In a long, long series of flashbacks, Jack Stanton remembers the days before he became a wanted man, the days he worked long hours as a public defender to support his wife and infant son, then hung out a shingle with his old officemate Harrison Bonifant as a criminal defense attorney. Even back then, when he was making every attempt to tailor his behavior to the bar's Code of Personal Responsibility, circumstances constantly forced him to cut corners, with virtually every troubling victory bringing him up against the same improbable adversary, rising-star prosecutor Morgan Langrell. There was the cocaine possession Jack found himself defending while still in law school, the alleged liquor store thief who deserved his best efforts, the accused burglar-turned-killer who produced an ironclad alibi but asked what it would mean if he'd only been along for the ride, the father who'd killed the threatening mother of one of the kids who raped his daughter.
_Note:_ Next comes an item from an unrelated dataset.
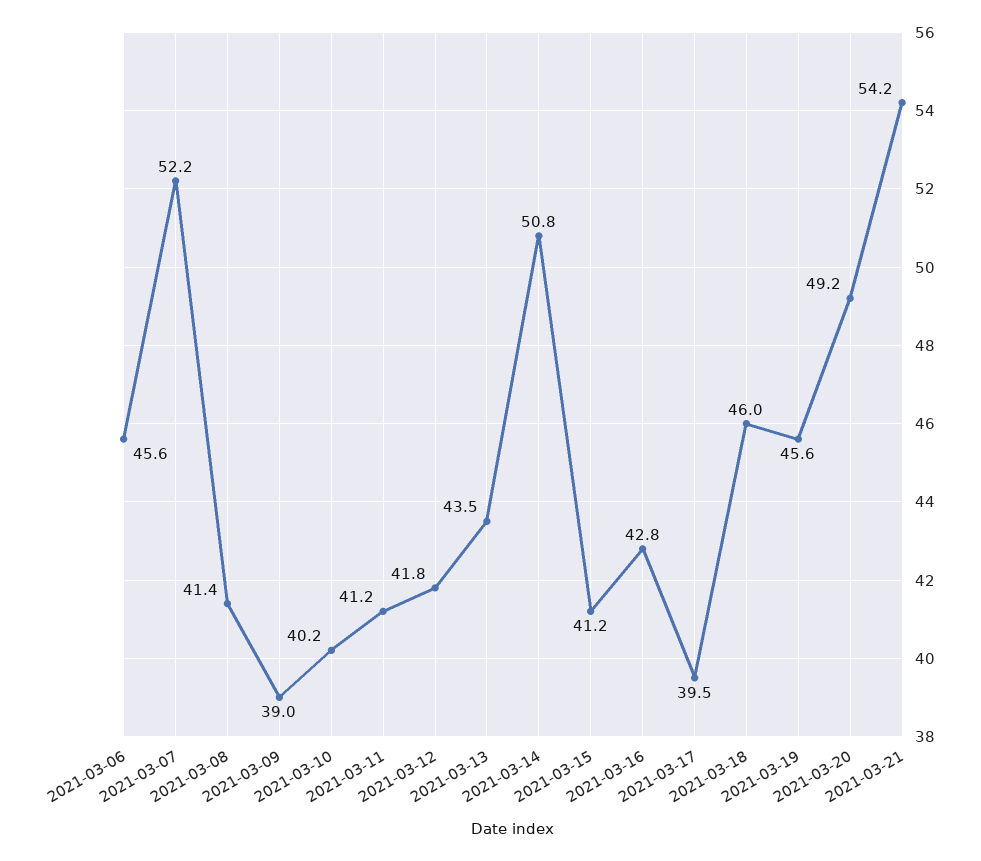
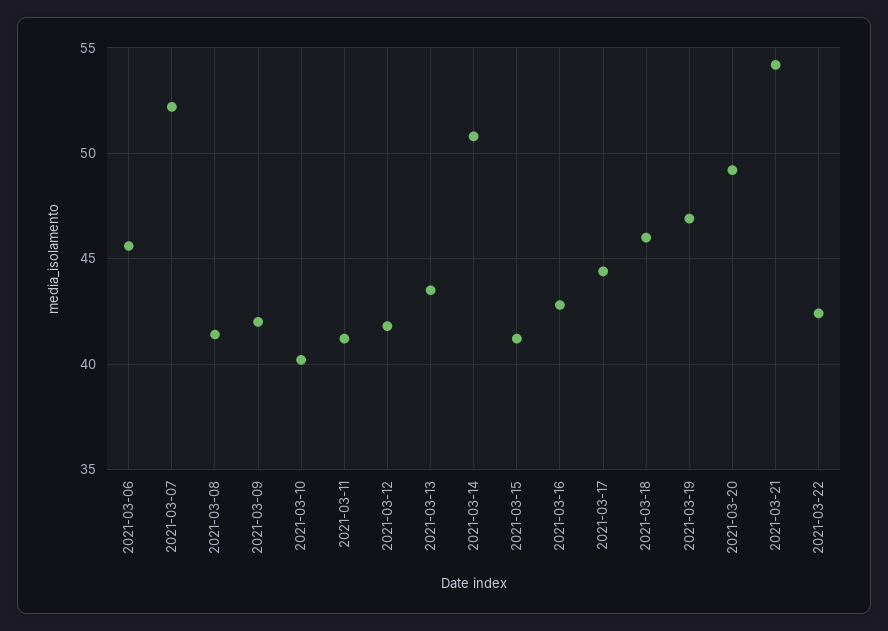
2021-03-09: 39 -> 42
2021-03-17: 39.5 -> 44.5
2021-03-19: 45.6 -> 47
2021-03-22: none -> 42.5

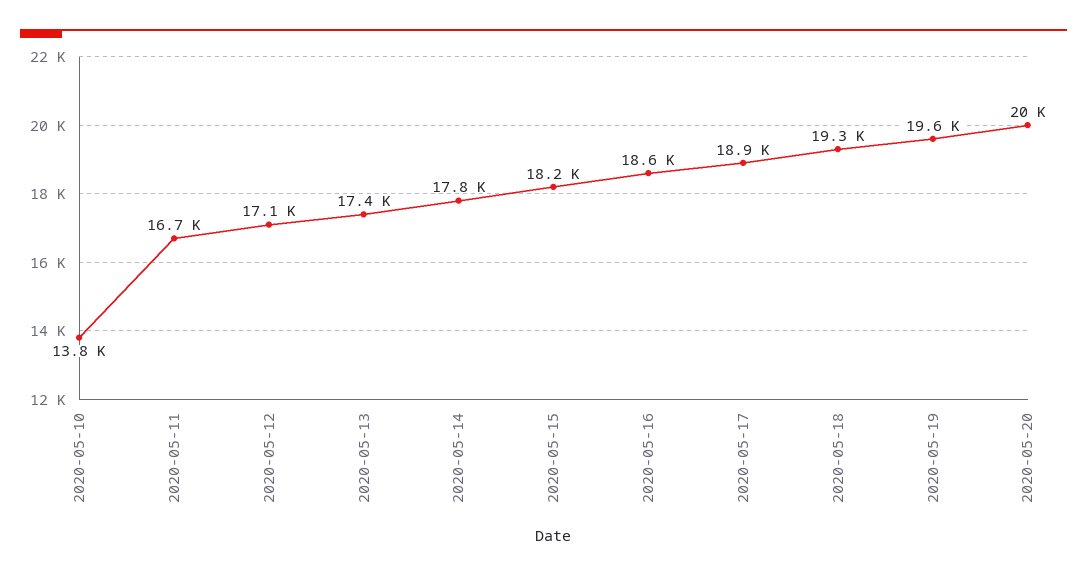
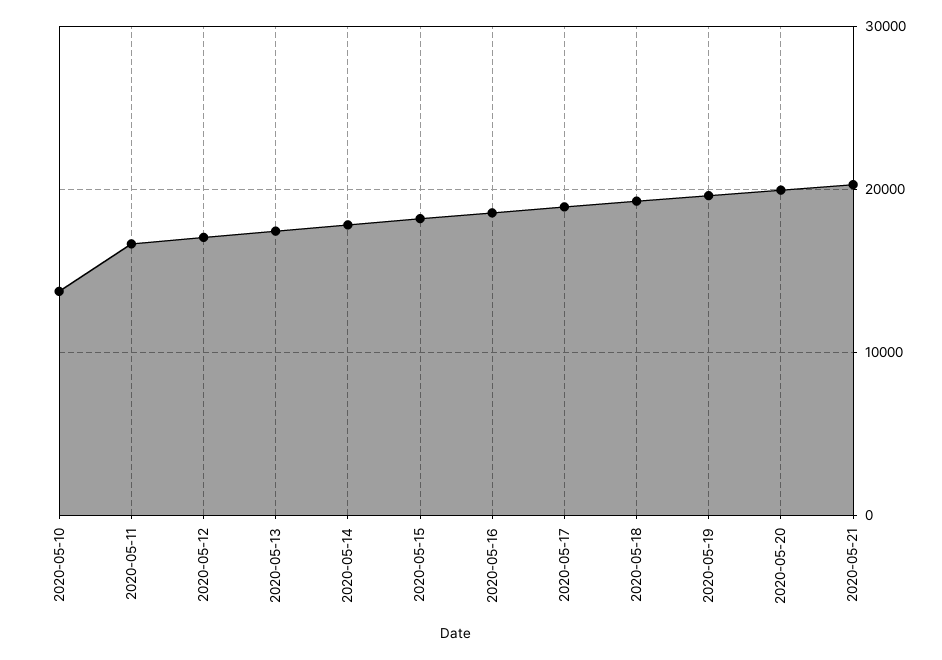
2020-05-21: none -> 20000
Now Jack's latest escapade, involving an unspecified betrayal by Linda Morrison, the nurse with whom he'd been keeping company, has made him a fugitive from the law he once swore to uphold, and he's gone to ground on Maryland's Eastern Shore, a landscape equally familiar to his author (The Waterman, 1999). Seeing no escape from the net his nemesis Langrell is tightening around him, Jack thinks of ending it all, but his efforts toss him up against a young woman in even more desperate straits—a woman worth fighting for.
It's a heartwarming story, all right, but one whose set-up line—the opening two acts of self-contained ethical dilemmas—seems just a little too much like a season of The Practice, and whose climactic moral resolution is just a little too pat.